REQUIRED ACTION
Each entry should be returned exactly as written, with no pictures carried over.

*** INPUT Section Begins ***

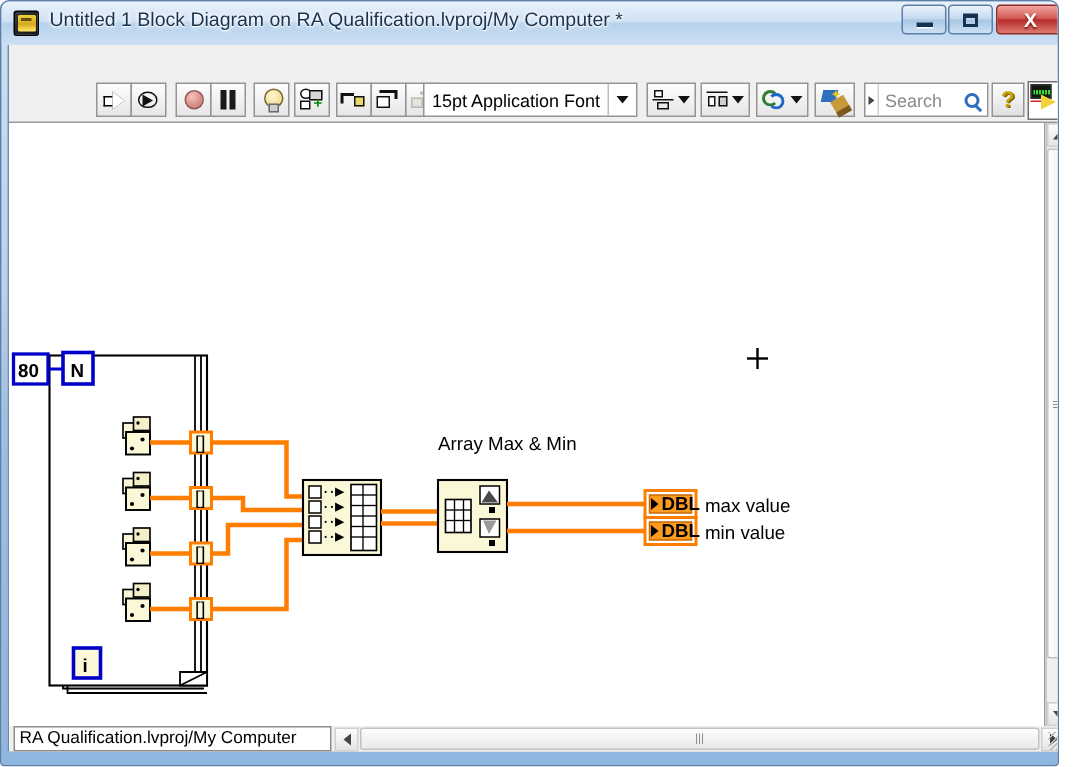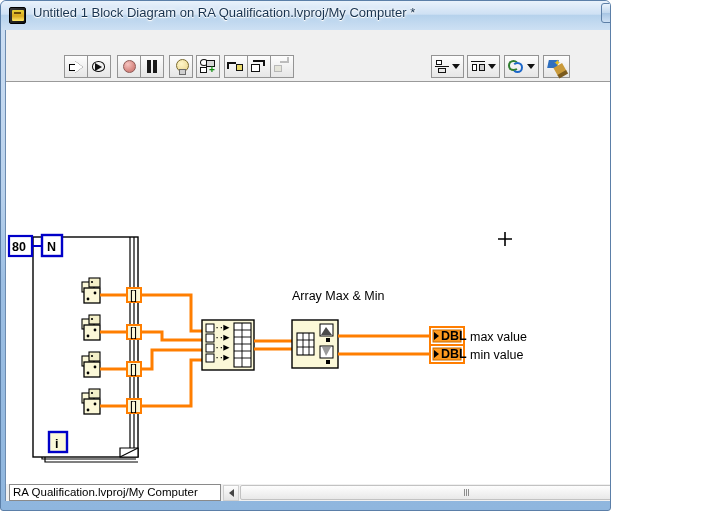--- a/index.html
+++ b/index.html
@@ -7,21 +7,21 @@
     margin: 0; padding: 0;
     width: 717px; height: 511px;
     overflow: hidden;
     font-family: "Liberation Sans", sans-serif;
     background: #ffffff;
   }
 
   
   #window {
     position: relative;
-    width: 611px; height: 511px;
+    width: 706px; height: 511px;
     background: linear-gradient(180deg,#cfe0f4 0%, #b8d1ec 38%, #9dbfe3 55%, #8fb6de 100%);
     border: 1px solid #5b7fa8;
     border-radius: 6px 6px 3px 3px;
     overflow: hidden;
   }
 
   
   #titlebar {
     position: absolute; left: 0; top: 0; width: 717px; height: 29px;
     background: linear-gradient(180deg,#e9f2fb 0%, #cfe1f4 45%, #b6d2ec 50%, #cde0f3 100%);
@@ -354,20 +354,26 @@
             </span>
         </div>
         <div class="tbtn">
           <span class="ico-stepout">
               <span class="arr"></span>
               <span class="sq"></span>
             </span>
         </div>
       </div>
 
+      <div id="fontbox">
+        <div class="label">15pt Application Font</div>
+        <div class="arrow">
+            <span class="caret-d"></span>
+          </div>
+      </div>
 
       <div class="menu-btn" style="left:425px;width:33px;">
         <span class="ico-align">
             <span class="t"></span>
             <span class="l"></span>
             <span class="b"></span>
           </span>
         <span class="caret-d"></span>
       </div>
       <div class="menu-btn" style="left:461px;width:33px;">
@@ -386,20 +392,29 @@
         <span class="caret-d"></span>
       </div>
       <div class="menu-btn" style="left:537px;width:27px;">
         <span class="ico-clean">
             <span class="w"></span>
             <span class="star">✦</span>
             <span class="br"></span>
           </span>
       </div>
 
+      <div id="searchbox">
+        <div class="sbar">
+            <span class="tri"></span>
+          </div>
+        <div class="ph">Search</div>
+        <div class="mag">
+            <span class="mag-glass"></span>
+          </div>
+      </div>
 
       <div id="helpbtn">?</div>
 
       <div id="vi-icon-box">
         <span class="wave"></span>
         <span class="conn">
             <span class="l1"></span>
             <span class="tri"></span>
           </span>
         <span class="num">1</span>

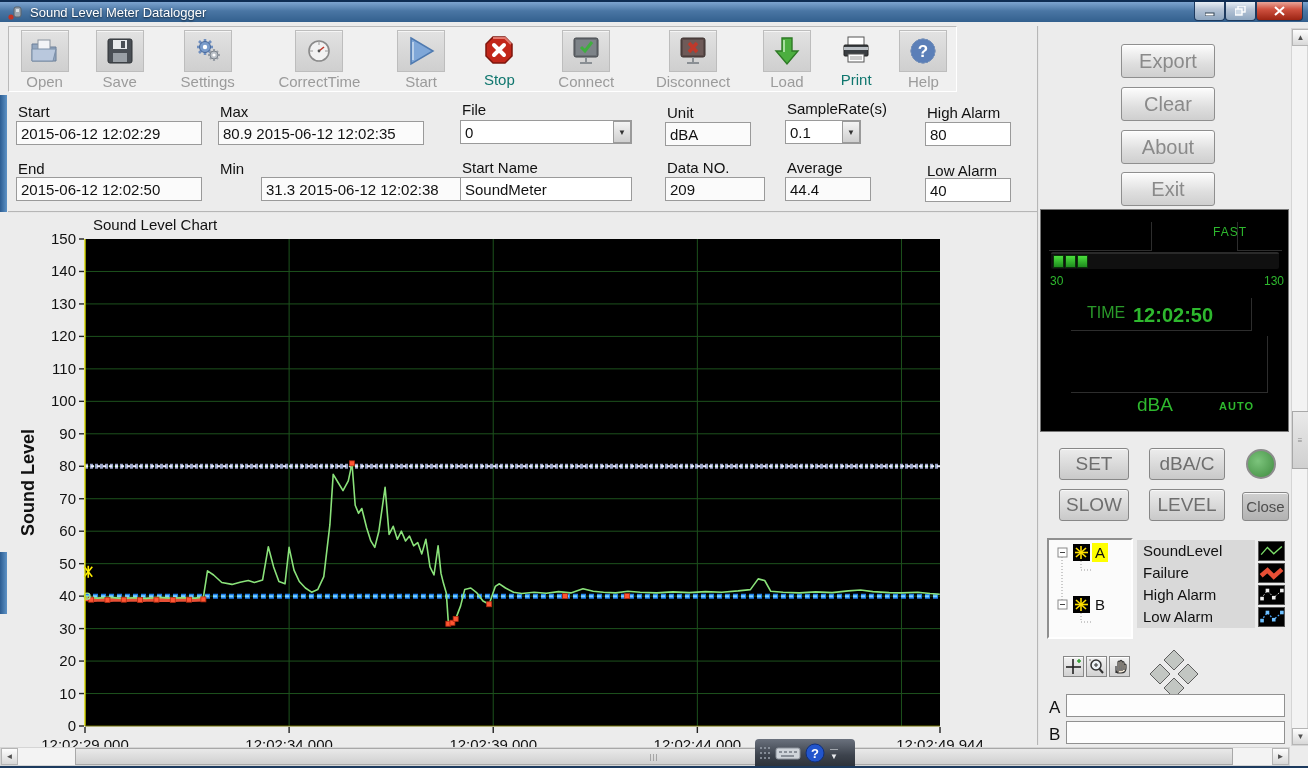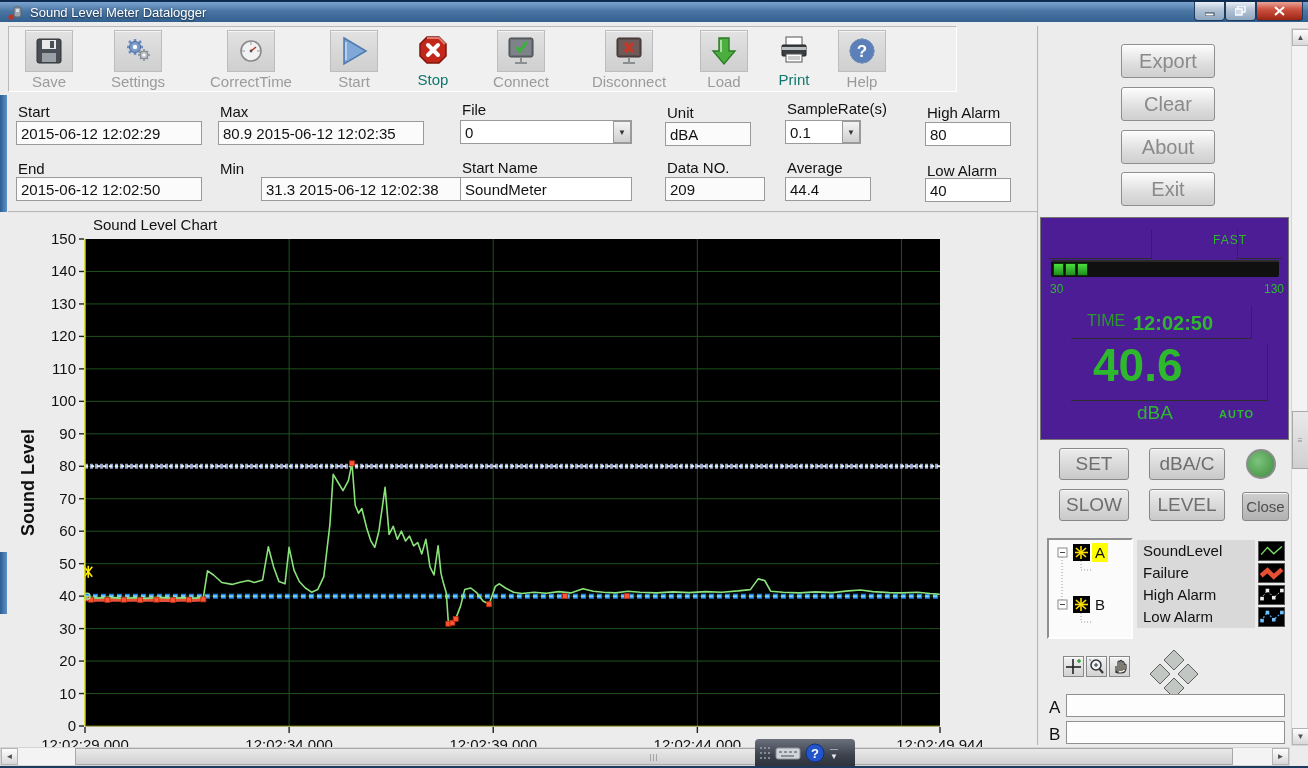--- a/index.html
+++ b/index.html
@@ -33,21 +33,21 @@
     border:1px solid #9a9a9a;display:flex;align-items:center;justify-content:center;font-size:8px;color:#333;box-sizing:border-box;}
   
   .bigbtn{position:absolute;width:92px;height:32px;border:1px solid #8f8f8f;border-radius:3px;
     background:linear-gradient(#fdfdfd,#dedede 60%,#cfcfcf);color:#8a8a8a;font-size:20px;
     display:flex;align-items:center;justify-content:center;box-shadow:inset 0 1px 0 #fff;}
   
   .vdiv{width:2px;background:linear-gradient(90deg,#9e9e9e,#fff);}
   .hdiv{height:2px;background:linear-gradient(#9e9e9e,#fff);}
   .bluesliver{width:7px;background:linear-gradient(90deg,#2c5d92,#5e93c6);}
   
-  .meter{left:1040px;top:217px;width:249px;height:223px;background:#4c1d95;border:1px solid #777;box-sizing:border-box;padding-left:28px;}
+  .meter{left:1040px;top:209px;width:249px;height:223px;background:#000000;border:1px solid #777;box-sizing:border-box;padding-left:28px;}
   .meter .groove{position:absolute;border:1px solid #2d2d2d;}
   .grn{color:#2eb82e;}
   .meter-bar{position:absolute;left:10px;top:42px;width:228px;height:17px;background:#101010;
     border-top:2px solid #2a2a2a;border-radius:2px;display:flex;align-items:center;padding-left:2px;box-sizing:border-box;}
   .seg{width:11px;height:13px;margin-right:1px;background:linear-gradient(#4ade3c,#1f8c1f);border:1px solid #0a330a;box-sizing:border-box;}
   
   .gbtn{position:absolute;border:1px solid #878787;border-radius:3px;color:#6e6e6e;
     background:linear-gradient(#ececec,#c9c9c9);box-shadow:inset 0 1px 0 #f8f8f8;
     display:flex;align-items:center;justify-content:center;font-size:19px;}
   
@@ -95,20 +95,30 @@
       </div>
     <div class="capbtn close">
         <svg width="11" height="10">
           <path d="M1 1 L10 9 M10 1 L1 9" stroke="#fff" stroke-width="2"></path>
         </svg>
       </div>
   </div>
 </div>
 
 <div class="abs toolpanel">
+  <div class="tbtn" style="width:72px">
+    <div class="iconwrap boxed">
+        <svg width="30" height="26" viewBox="0 0 30 26">
+          <path d="M2 6 h10 l2 3 h12 v14 h-24 z" fill="#93a7c0" stroke="#6b7f98"></path>
+          <rect x="8" y="2" width="12" height="14" fill="#f2f4f7" stroke="#8a94a0"></rect>
+          <path d="M2 11 h24 l-3 12 h-21 z" fill="#b9c8dd" stroke="#7b8fa8"></path>
+        </svg>
+      </div>
+    <div class="lbl">Open</div>
+  </div>
   <div class="tbtn" style="width:80px">
     <div class="iconwrap boxed">
         <svg width="26" height="26" viewBox="0 0 26 26">
           <rect x="1" y="1" width="24" height="24" rx="2" fill="#4a4f55" stroke="#2e3236"></rect>
           <rect x="6" y="2" width="14" height="9" fill="#e8eaec"></rect>
           <rect x="14" y="3" width="4" height="7" fill="#4a4f55"></rect>
           <rect x="6" y="15" width="14" height="9" fill="#9aa0a6"></rect>
         </svg>
       </div>
     <div class="lbl">Save</div>
@@ -369,21 +379,20 @@
     <span class="seg"></span>
     <span class="seg"></span>
     <span class="seg"></span>
   </div>
   <div class="abs grn" style="left:9px;top:64px;font-size:12px">30</div>
   <div class="abs grn" style="right:4px;top:64px;font-size:12px">130</div>
   <div class="groove" style="left:30px;top:88px;width:180px;height:32px;border-top:none;border-left:none"></div>
   <div class="abs" style="left:46px;top:94px;font-size:16px;color:#2a9a2a">TIME</div>
   <div class="abs grn" style="left:92px;top:94px;font-size:20px;font-weight:bold">12:02:50</div>
   <div class="groove" style="left:30px;top:126px;width:196px;height:56px;border-top:none;border-left:none"></div>
-  <div class="abs grn" style="left:52px;top:120px;font-size:46px;font-weight:bold">40.6</div>
   <div class="abs grn" style="left:96px;top:184px;font-size:19px">dBA</div>
   <div class="abs grn" style="left:178px;top:190px;font-size:11px;font-weight:bold;letter-spacing:1px">AUTO</div>
 </div>
 
 <div class="gbtn" style="left:1059px;top:448px;width:68px;height:30px">SET</div>
 <div class="gbtn" style="left:1149px;top:448px;width:74px;height:30px">dBA/C</div>
 <div class="abs" style="left:1246px;top:449px;width:30px;height:30px;border-radius:50%;border:2px solid #8c8c8c;background:radial-gradient(circle at 10px 10px,#7cc47c,#3f8b3f);box-sizing:border-box"></div>
 <div class="gbtn" style="left:1059px;top:489px;width:68px;height:30px">SLOW</div>
 <div class="gbtn" style="left:1149px;top:489px;width:74px;height:30px">LEVEL</div>
 <div class="gbtn" style="left:1242px;top:492px;width:45px;height:27px;font-size:15px;background:linear-gradient(#cfcfcf,#b2b2b2);color:#4e4e4e">Close</div>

*** INPUT Section Ends ***

EXPECTED ANSWER
--- a/index.html
+++ b/index.html
@@ -7,21 +7,21 @@
     margin: 0; padding: 0;
     width: 717px; height: 511px;
     overflow: hidden;
     font-family: "Liberation Sans", sans-serif;
     background: #ffffff;
   }
 
   
   #window {
     position: relative;
-    width: 611px; height: 511px;
+    width: 706px; height: 511px;
     background: linear-gradient(180deg,#cfe0f4 0%, #b8d1ec 38%, #9dbfe3 55%, #8fb6de 100%);
     border: 1px solid #5b7fa8;
     border-radius: 6px 6px 3px 3px;
     overflow: hidden;
   }
 
   
   #titlebar {
     position: absolute; left: 0; top: 0; width: 717px; height: 29px;
     background: linear-gradient(180deg,#e9f2fb 0%, #cfe1f4 45%, #b6d2ec 50%, #cde0f3 100%);
@@ -354,20 +354,26 @@
             </span>
         </div>
         <div class="tbtn">
           <span class="ico-stepout">
               <span class="arr"></span>
               <span class="sq"></span>
             </span>
         </div>
       </div>
 
+      <div id="fontbox">
+        <div class="label">15pt Application Font</div>
+        <div class="arrow">
+            <span class="caret-d"></span>
+          </div>
+      </div>
 
       <div class="menu-btn" style="left:425px;width:33px;">
         <span class="ico-align">
             <span class="t"></span>
             <span class="l"></span>
             <span class="b"></span>
           </span>
         <span class="caret-d"></span>
       </div>
       <div class="menu-btn" style="left:461px;width:33px;">
@@ -386,20 +392,29 @@
         <span class="caret-d"></span>
       </div>
       <div class="menu-btn" style="left:537px;width:27px;">
         <span class="ico-clean">
             <span class="w"></span>
             <span class="star">✦</span>
             <span class="br"></span>
           </span>
       </div>
 
+      <div id="searchbox">
+        <div class="sbar">
+            <span class="tri"></span>
+          </div>
+        <div class="ph">Search</div>
+        <div class="mag">
+            <span class="mag-glass"></span>
+          </div>
+      </div>
 
       <div id="helpbtn">?</div>
 
       <div id="vi-icon-box">
         <span class="wave"></span>
         <span class="conn">
             <span class="l1"></span>
             <span class="tri"></span>
           </span>
         <span class="num">1</span>

--- a/index.html
+++ b/index.html
@@ -33,21 +33,21 @@
     border:1px solid #9a9a9a;display:flex;align-items:center;justify-content:center;font-size:8px;color:#333;box-sizing:border-box;}
   
   .bigbtn{position:absolute;width:92px;height:32px;border:1px solid #8f8f8f;border-radius:3px;
     background:linear-gradient(#fdfdfd,#dedede 60%,#cfcfcf);color:#8a8a8a;font-size:20px;
     display:flex;align-items:center;justify-content:center;box-shadow:inset 0 1px 0 #fff;}
   
   .vdiv{width:2px;background:linear-gradient(90deg,#9e9e9e,#fff);}
   .hdiv{height:2px;background:linear-gradient(#9e9e9e,#fff);}
   .bluesliver{width:7px;background:linear-gradient(90deg,#2c5d92,#5e93c6);}
   
-  .meter{left:1040px;top:217px;width:249px;height:223px;background:#4c1d95;border:1px solid #777;box-sizing:border-box;padding-left:28px;}
+  .meter{left:1040px;top:209px;width:249px;height:223px;background:#000000;border:1px solid #777;box-sizing:border-box;padding-left:28px;}
   .meter .groove{position:absolute;border:1px solid #2d2d2d;}
   .grn{color:#2eb82e;}
   .meter-bar{position:absolute;left:10px;top:42px;width:228px;height:17px;background:#101010;
     border-top:2px solid #2a2a2a;border-radius:2px;display:flex;align-items:center;padding-left:2px;box-sizing:border-box;}
   .seg{width:11px;height:13px;margin-right:1px;background:linear-gradient(#4ade3c,#1f8c1f);border:1px solid #0a330a;box-sizing:border-box;}
   
   .gbtn{position:absolute;border:1px solid #878787;border-radius:3px;color:#6e6e6e;
     background:linear-gradient(#ececec,#c9c9c9);box-shadow:inset 0 1px 0 #f8f8f8;
     display:flex;align-items:center;justify-content:center;font-size:19px;}
   
@@ -95,20 +95,30 @@
       </div>
     <div class="capbtn close">
         <svg width="11" height="10">
           <path d="M1 1 L10 9 M10 1 L1 9" stroke="#fff" stroke-width="2"></path>
         </svg>
       </div>
   </div>
 </div>
 
 <div class="abs toolpanel">
+  <div class="tbtn" style="width:72px">
+    <div class="iconwrap boxed">
+        <svg width="30" height="26" viewBox="0 0 30 26">
+          <path d="M2 6 h10 l2 3 h12 v14 h-24 z" fill="#93a7c0" stroke="#6b7f98"></path>
+          <rect x="8" y="2" width="12" height="14" fill="#f2f4f7" stroke="#8a94a0"></rect>
+          <path d="M2 11 h24 l-3 12 h-21 z" fill="#b9c8dd" stroke="#7b8fa8"></path>
+        </svg>
+      </div>
+    <div class="lbl">Open</div>
+  </div>
   <div class="tbtn" style="width:80px">
     <div class="iconwrap boxed">
         <svg width="26" height="26" viewBox="0 0 26 26">
           <rect x="1" y="1" width="24" height="24" rx="2" fill="#4a4f55" stroke="#2e3236"></rect>
           <rect x="6" y="2" width="14" height="9" fill="#e8eaec"></rect>
           <rect x="14" y="3" width="4" height="7" fill="#4a4f55"></rect>
           <rect x="6" y="15" width="14" height="9" fill="#9aa0a6"></rect>
         </svg>
       </div>
     <div class="lbl">Save</div>
@@ -369,21 +379,20 @@
     <span class="seg"></span>
     <span class="seg"></span>
     <span class="seg"></span>
   </div>
   <div class="abs grn" style="left:9px;top:64px;font-size:12px">30</div>
   <div class="abs grn" style="right:4px;top:64px;font-size:12px">130</div>
   <div class="groove" style="left:30px;top:88px;width:180px;height:32px;border-top:none;border-left:none"></div>
   <div class="abs" style="left:46px;top:94px;font-size:16px;color:#2a9a2a">TIME</div>
   <div class="abs grn" style="left:92px;top:94px;font-size:20px;font-weight:bold">12:02:50</div>
   <div class="groove" style="left:30px;top:126px;width:196px;height:56px;border-top:none;border-left:none"></div>
-  <div class="abs grn" style="left:52px;top:120px;font-size:46px;font-weight:bold">40.6</div>
   <div class="abs grn" style="left:96px;top:184px;font-size:19px">dBA</div>
   <div class="abs grn" style="left:178px;top:190px;font-size:11px;font-weight:bold;letter-spacing:1px">AUTO</div>
 </div>
 
 <div class="gbtn" style="left:1059px;top:448px;width:68px;height:30px">SET</div>
 <div class="gbtn" style="left:1149px;top:448px;width:74px;height:30px">dBA/C</div>
 <div class="abs" style="left:1246px;top:449px;width:30px;height:30px;border-radius:50%;border:2px solid #8c8c8c;background:radial-gradient(circle at 10px 10px,#7cc47c,#3f8b3f);box-sizing:border-box"></div>
 <div class="gbtn" style="left:1059px;top:489px;width:68px;height:30px">SLOW</div>
 <div class="gbtn" style="left:1149px;top:489px;width:74px;height:30px">LEVEL</div>
 <div class="gbtn" style="left:1242px;top:492px;width:45px;height:27px;font-size:15px;background:linear-gradient(#cfcfcf,#b2b2b2);color:#4e4e4e">Close</div>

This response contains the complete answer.